RECORDS TO PROCESS:
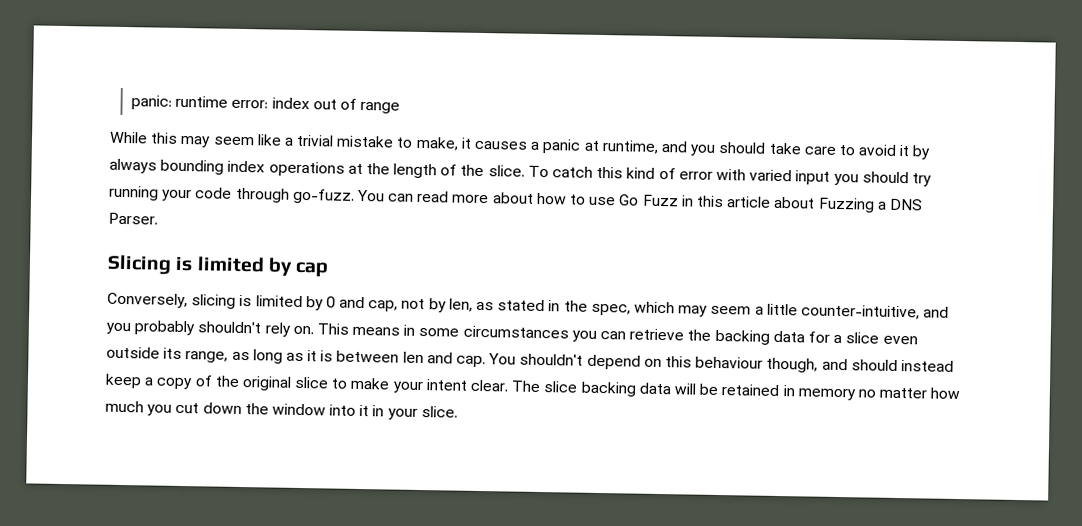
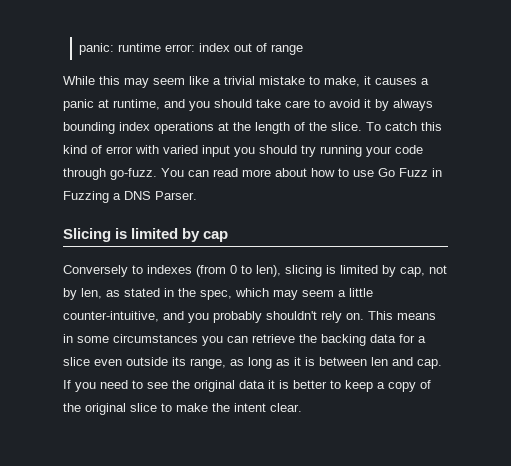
[695,195,816,209] this article about -> (442, 172) none
[107,292,188,309] Conversely, -> [63,265,281,277] Conversely to indexes (from 0 to len),
[325,296,366,309] 0 and -> (396, 271) none
[488,353,954,373] You shouldn't depend on this behaviour though, and should instead -> [63,380,341,392] If you need to see the original data it is better to
[392,381,423,394] your -> [212,403,230,412] the
[511,380,961,401] [105,400,458,420] The slice backing data will be retained in memory no matter how much you cut down the window into it in your slice. -> (302, 407) none

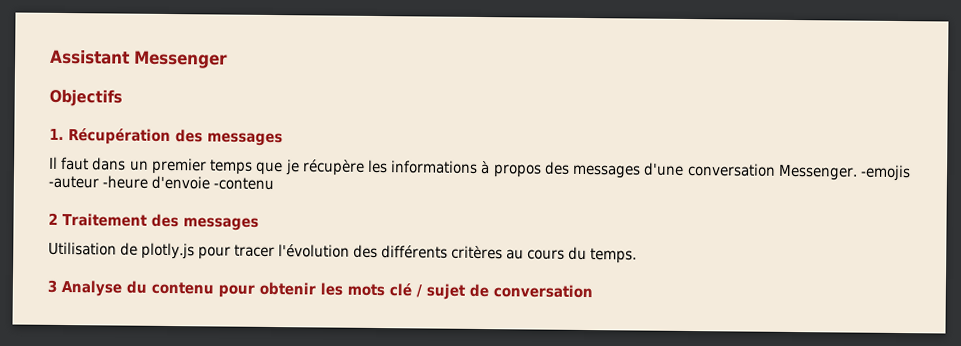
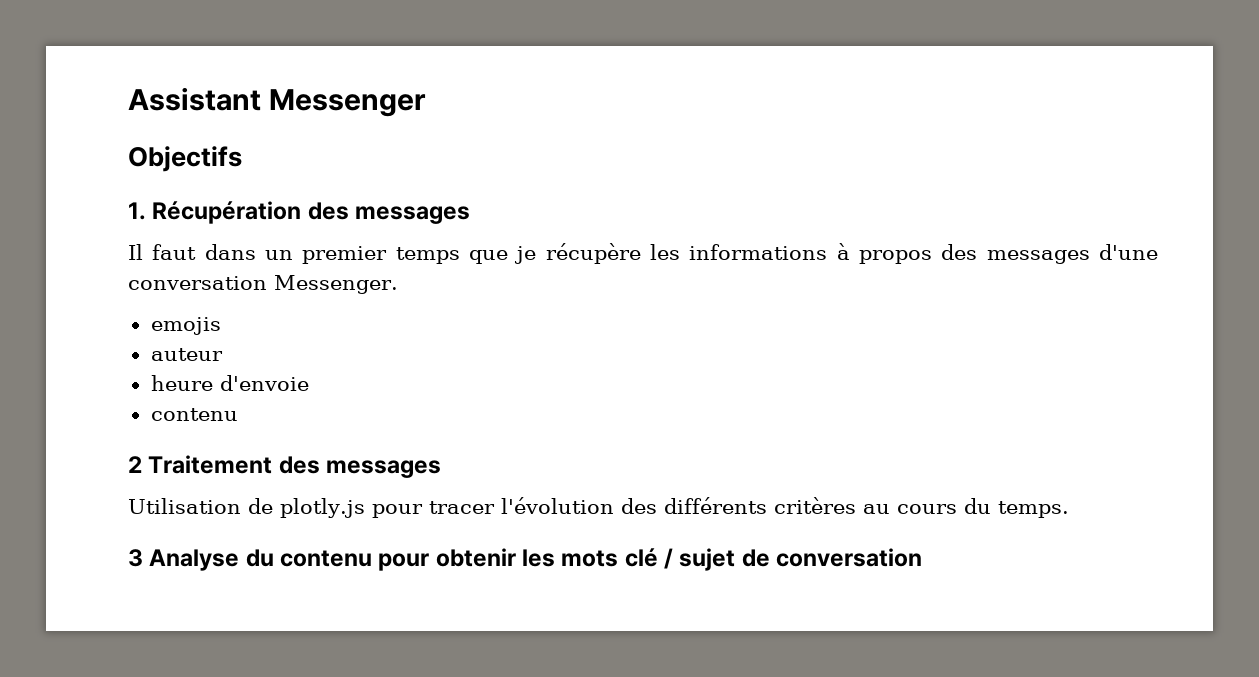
[860,164,912,182] [48,175,148,189] -emojis -auteur -heure -> [150,317,221,335] [150,348,223,361] [150,375,213,391] // emojis // auteur // heure
[213,177,274,191] -contenu -> [150,408,238,421] // contenu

YOUR GOAL: Everything from the line containing "[511,380,961,401] [105,400,458,420] The" through the last line of the entries is to be output exactly as written, minus any pictures.

ANSWER AREA:
[511,380,961,401] [105,400,458,420] The slice backing data will be retained in memory no matter how much you cut down the window into it in your slice. -> (302, 407) none

[860,164,912,182] [48,175,148,189] -emojis -auteur -heure -> [150,317,221,335] [150,348,223,361] [150,375,213,391] // emojis // auteur // heure
[213,177,274,191] -contenu -> [150,408,238,421] // contenu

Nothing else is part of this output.